Certains personnes ayant vécues ces expérience ont aussi ressenti l’impression d’être happées dans un tunnel de lumière.  Certaines personnes affirment que leur "tunnel" débouchait sur une lumière brillante ou aveuglante. D’autres ont affirmé rencontrer personnes décédées, des saints de leur religion, le Christ, des anges, etc. … Certaines témoignent avoir vu défiler, devant leur yeux, une résumé de leur vie.  Certaines affirmeraient que cette expérience est si merveilleuse, si agréable qu’elles ne veulent plus « retourner dans leur corps ».

 

Certaines on dit voir, d’un lieu situé en haut de la salle d’opération, le chirurgien les opérer et le personnel médical, alors qu’elles étaient normalement inconscientes sous anesthésie [2].

 

Mais Il existe aussi d’autres nombreux témoignages, faisant état d’expériences plutôt désagréables, impliquant des tortures par des elfes, des géants, des démons, etc. … [1].

 

Dépendant souvent de leur croyance et de leur tentative d’explication, ces témoins ressentent ces expériences soit comme inquiétantes, soit comme bénéfiques, pouvant même, d’après elle, remettre en cause leur vie. Pour certains, cette expérience aurait changé leur conception et la perception de la mort (ils n’auraient plus désormais peur d’elle).

 

2         Le paradigme « de la persistance de sa conscience après la mort de son corps » et ses « preuves »

 

Le paradigme de « l’immortalité de la conscience (encore appelée « âme »), après la mort de son corps » existe depuis des siècles et est encore très populaire. Elle est toujours véhiculée par les religions actuelles [3].

 

Selon le docteur Raymond Moody [2] et la psychiatre américano-suisse Elisabeth Kübler-Ross [3], qui ont popularisé les NDEs auprès du grand public, en particulier par leur ouvrage « La vie après la vie » et « Vivre avec la mort et les mourants », ces NDEs seraient la preuve de la persistance de la conscience (de « l’âme ») d’une personne, après sa mort clinique.

 

Par son statut de chercheuse scientifique dans le domaine de l’accompagnement des mourants où son travail était reconnu, Elisabeth Kübler-Ross a remis au goût du jour et modernisé ce vieux paradigme et y apporté sa « caution scientifique ».

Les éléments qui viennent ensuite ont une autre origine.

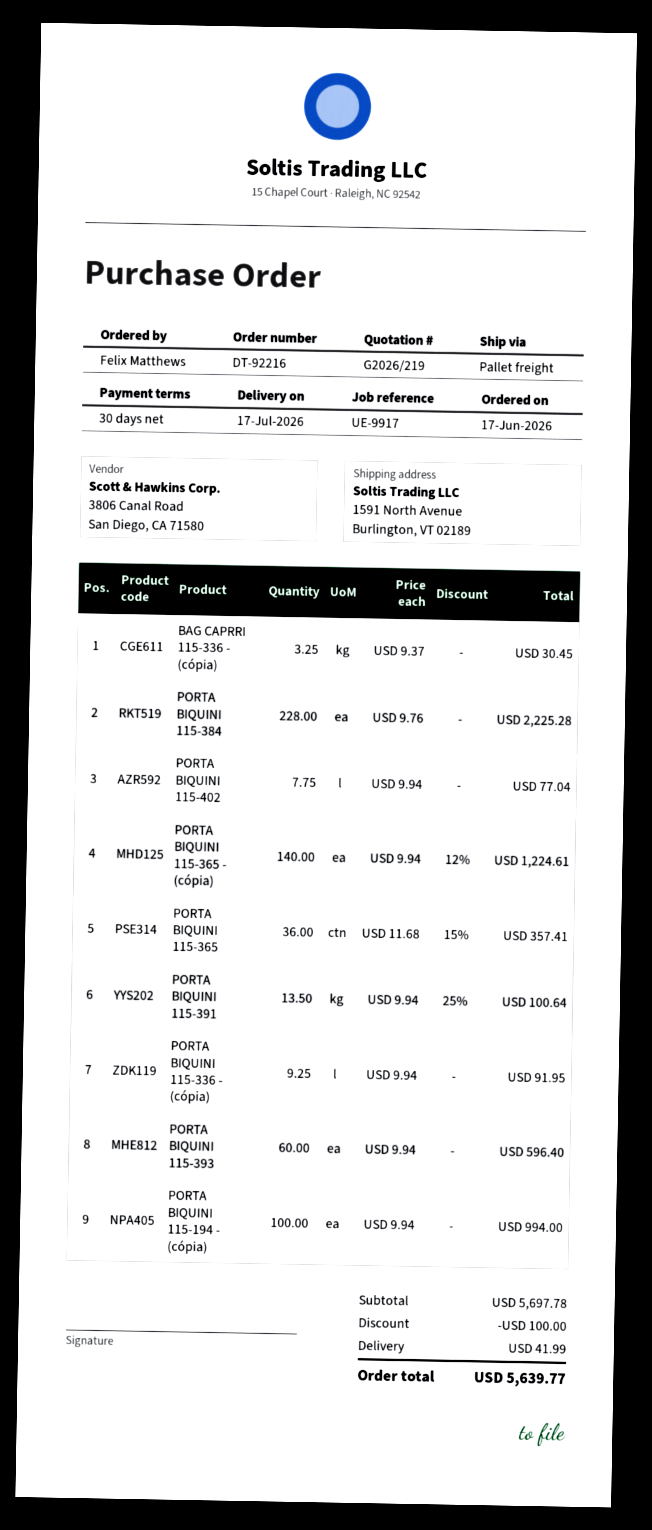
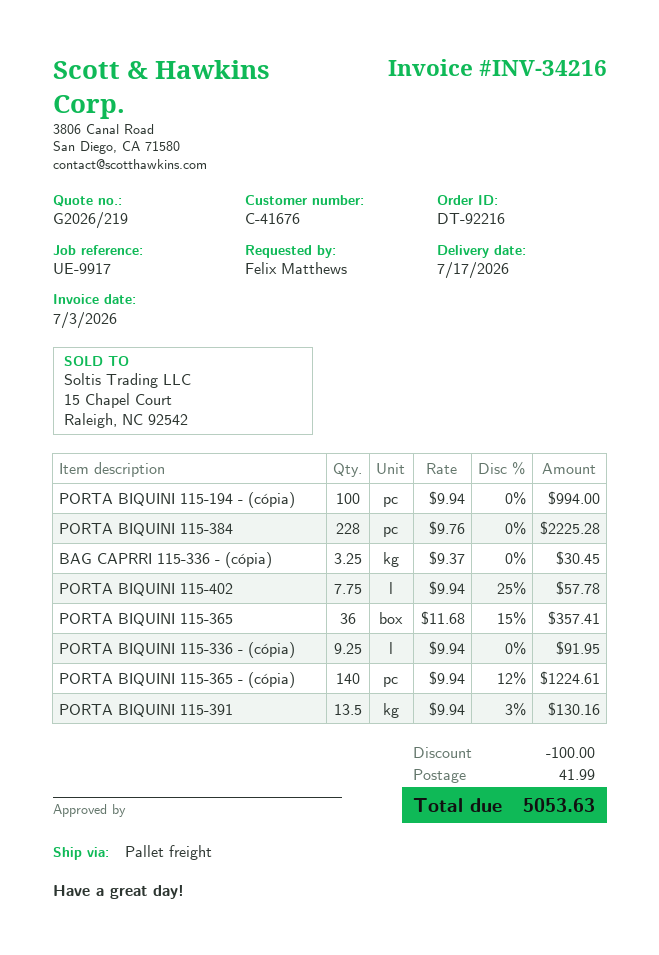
PORTA BIQUINI 115-402: 7.75 x 9.94 = 77.04 -> 7.75 x 9.94 - 25% = 57.78
PORTA BIQUINI 115-391: 13.5 x 9.94 - 25% = 100.64 -> 13.5 x 9.94 - 3% = 130.16
PORTA BIQUINI 115-393: 60 x 9.94 = 596.40 -> none
total: 5639.77 -> 5053.63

S’en est suivi une abondante littérature, sur les « preuves scientifiques » de la persistance de la conscience (et de ses émotions et de son intelligence, i.e. de « l’âme »), après la mort de son corps [biologique].

 

3         Données sur la conscience corporelles

 

Nous savons que plusieurs systèmes participent à la perception de notre schéma corporel :

 

Ø      La vision (vision de son propre corps, du monde extérieur …)

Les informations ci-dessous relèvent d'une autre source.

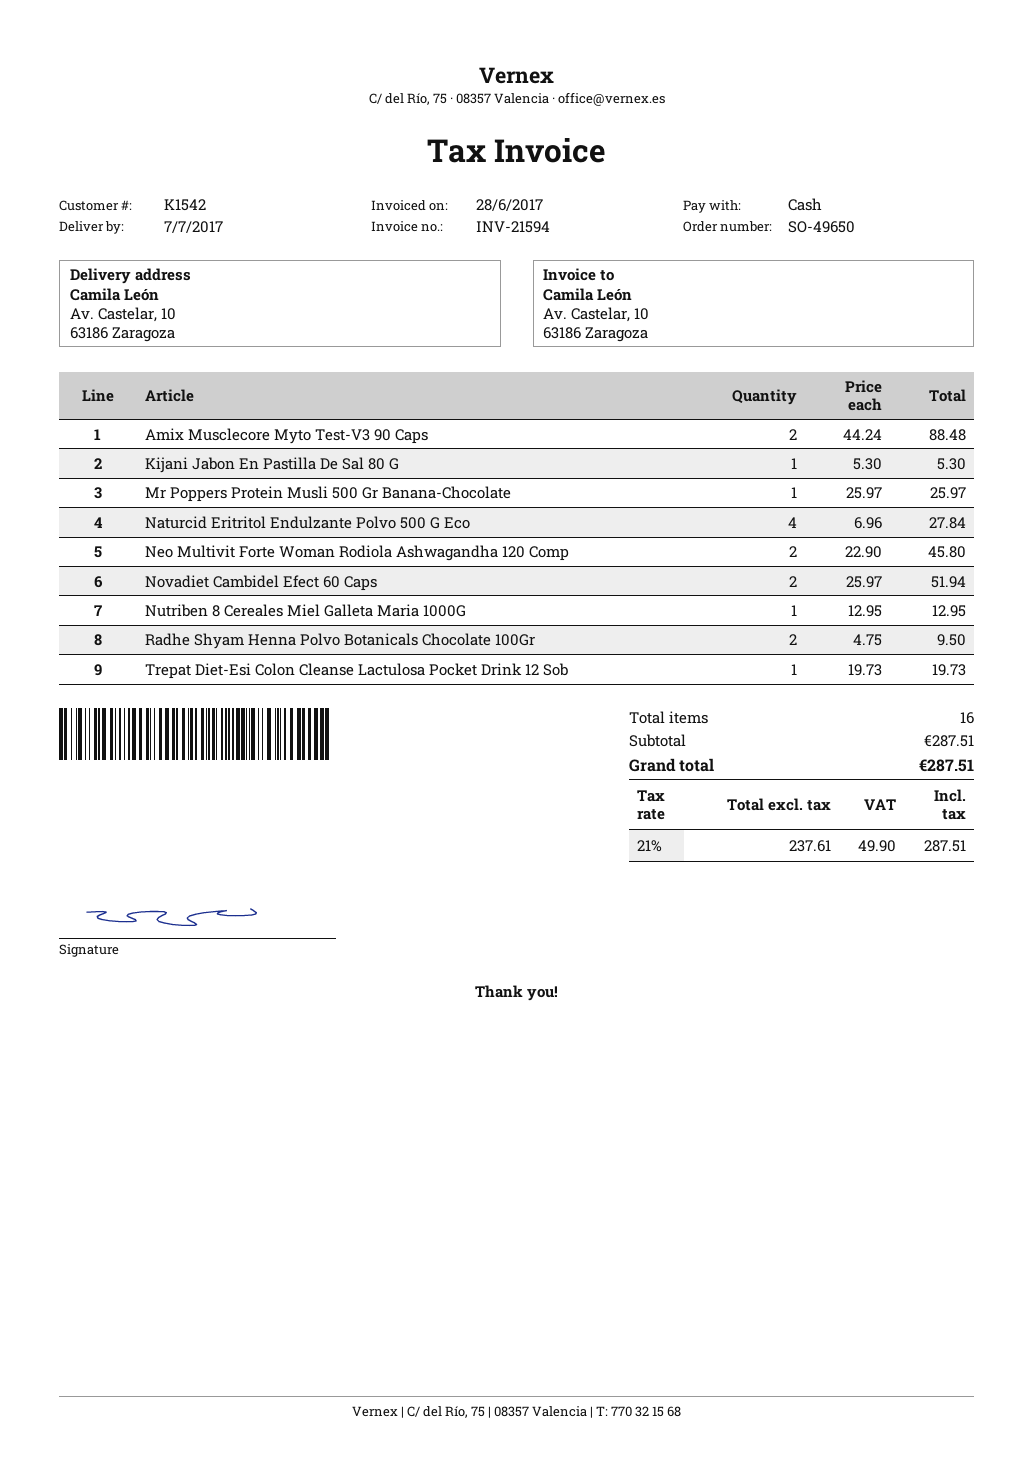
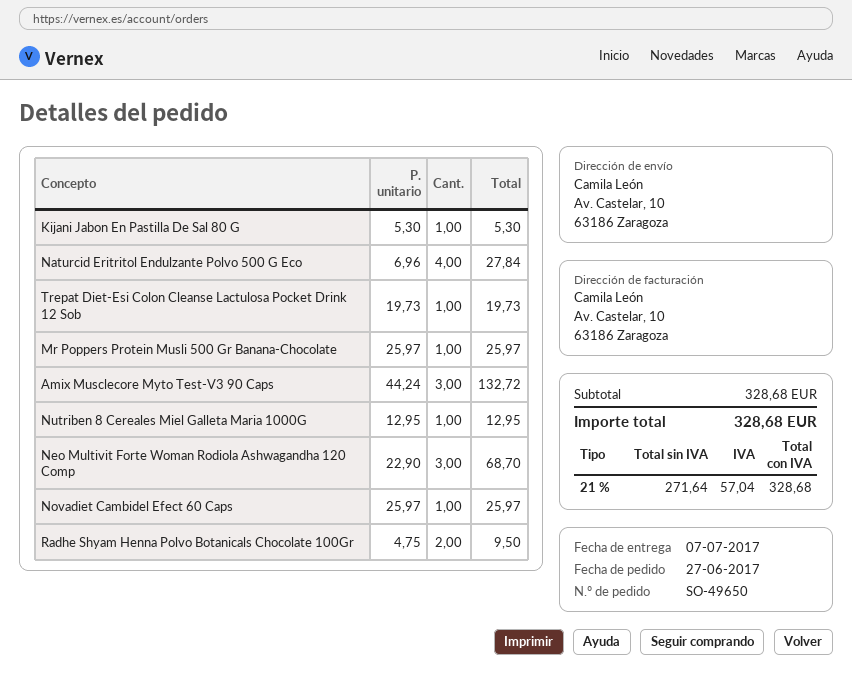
Amix Musclecore Myto Test-V3 90 Caps: 2 x 44.24 = 88.48 -> 3 x 44.24 = 132.72
Neo Multivit Forte Woman Rodiola Ashwagandha 120 Comp: 2 x 22.90 = 45.80 -> 3 x 22.90 = 68.70
Novadiet Cambidel Efect 60 Caps: 2 x 25.97 = 51.94 -> 1 x 25.97 = 25.97
subtotal: 287.51 -> 328.68
net: 237.61 -> 271.64
tax: 21% = 49.90 -> 21% = 57.04
total: 287.51 -> 328.68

Ø      La sensibilité tactile (par les récepteurs de la peau), et sensibilité proprioceptive (par des récepteurs dans nos muscles, au niveau de nos tendons, en particulier des récepteurs ligamentaires de Golgi, …), qui permettent de sentir nos positions corporelles et musculaires successives, l’étirement de nos muscles etc … Récepteurs participant à la kinesthésie [4]_ c'est à dire la conscience des parties du corps, leur rapport, leur amplitude et la sensation des mouvements ...

Ø      Le système vestibulaire de l’oreille interne (nous permettant de sentir la gravitation, les accélérations, l’espace centré sur notre personne_ espace « égocentré ». Ce système participant au mécanisme maintenant notre équilibre vertical, quand nous sommes debout).

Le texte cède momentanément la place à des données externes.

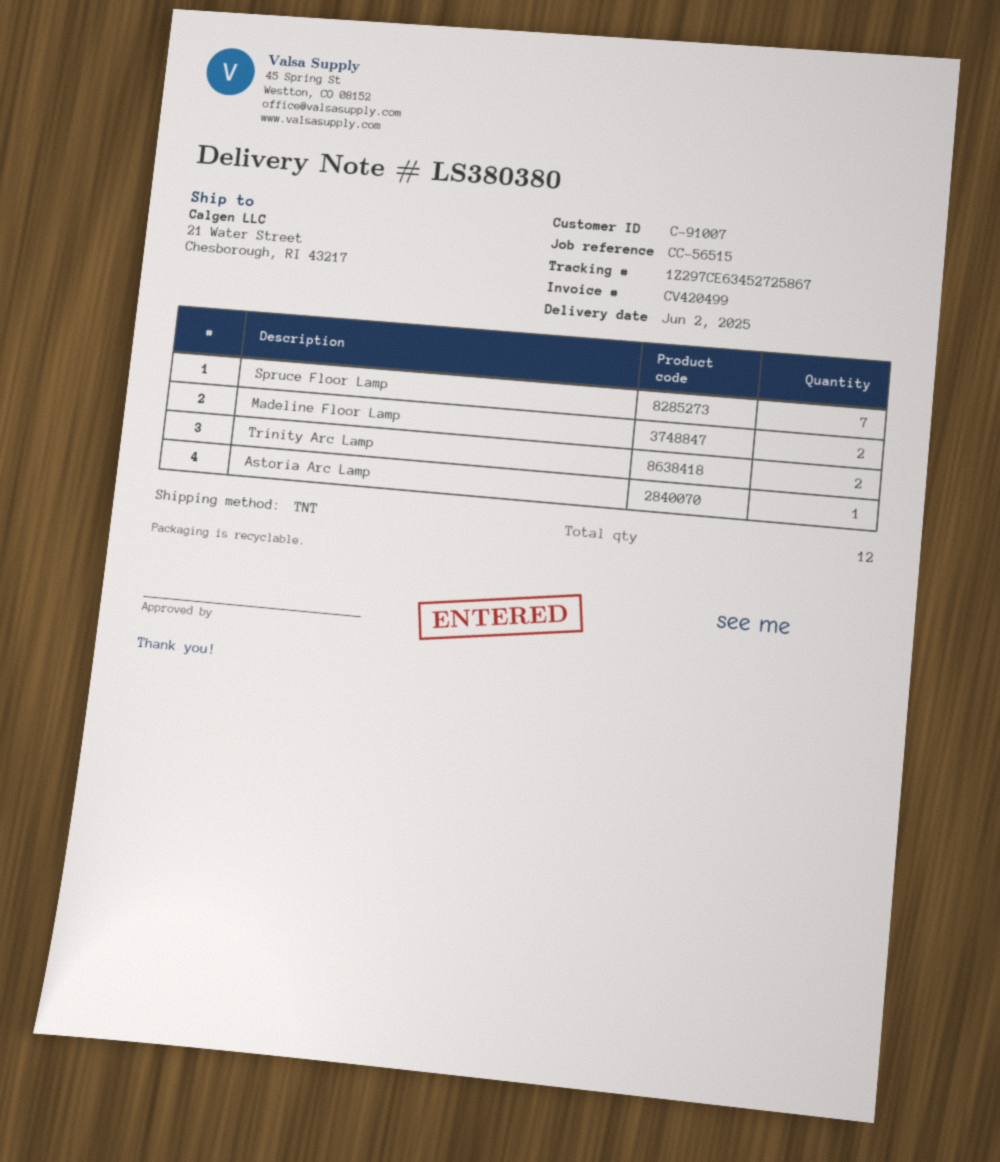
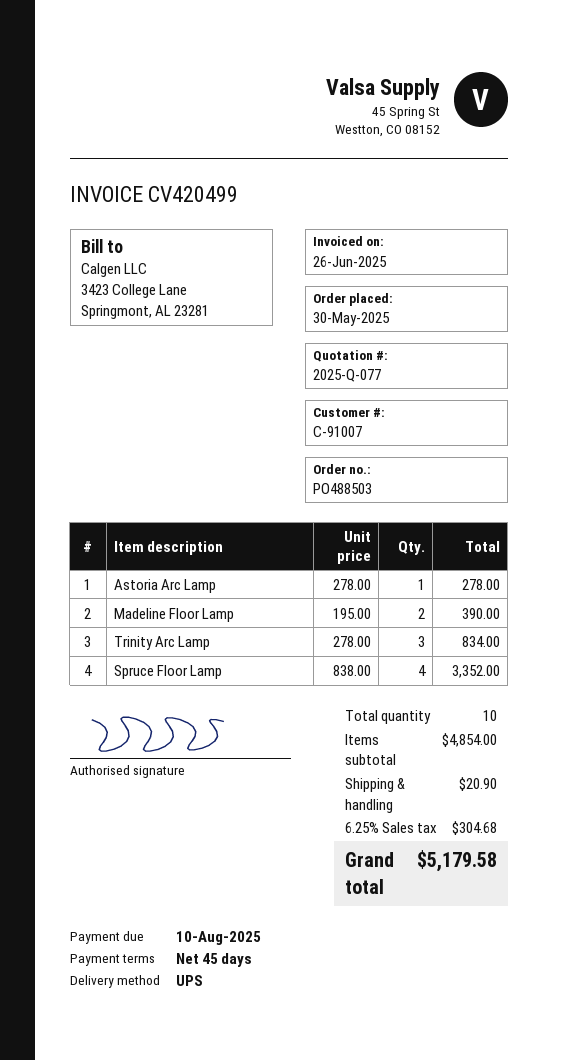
shipping method: TNT -> UPS
Spruce Floor Lamp: 7 -> 4
Trinity Arc Lamp: 2 -> 3
total quantity: 12 -> 10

Ø      L’hippocampe (ayant un rôle dans la sensation de l’espace, perçu par projection, comme l’image que l’on se fait d’un lieu par la lecture d’une carte du lieu …).

 

Or ces informations provenant de ces divers systèmes sont intégrés au niveau du cortex pariétal. A partir des informations sensorielles, le cerveau construit un schéma cohérent de notre environnement. Dans certains cas, il construit des illusions ou hallucination (selon que le sujet reste critique ou non, face à toute construction cérébrale improbable).

 

4         Les expériences du professeurs Olaf Blanké

 

Le Professeur Olaf Blanke, neurologue et chercheur à  l'Hôpital Universitaire de Genève et directeur du Laboratoire des Neurosciences Cognitives à l'Ecole Polytechnique Fédérale de Lausanne [MB1] , a étudié, en 2002 et 2003, l’hippocampe _ structure du cerveau, nous permettant, à tout moment de savoir, de savoir l'orientation et la position de notre corps.

Selon ces expérience, sous l'effet , les patients ont eux aussi affirmé avoir l'étrange impression d'être couchés à côté d'eux-mêmes, voire d'être menacés par leurs propres mains [4] [4b] [5]

Ces patients ont aussi relaté des expériences proches des NDEs et OBEs.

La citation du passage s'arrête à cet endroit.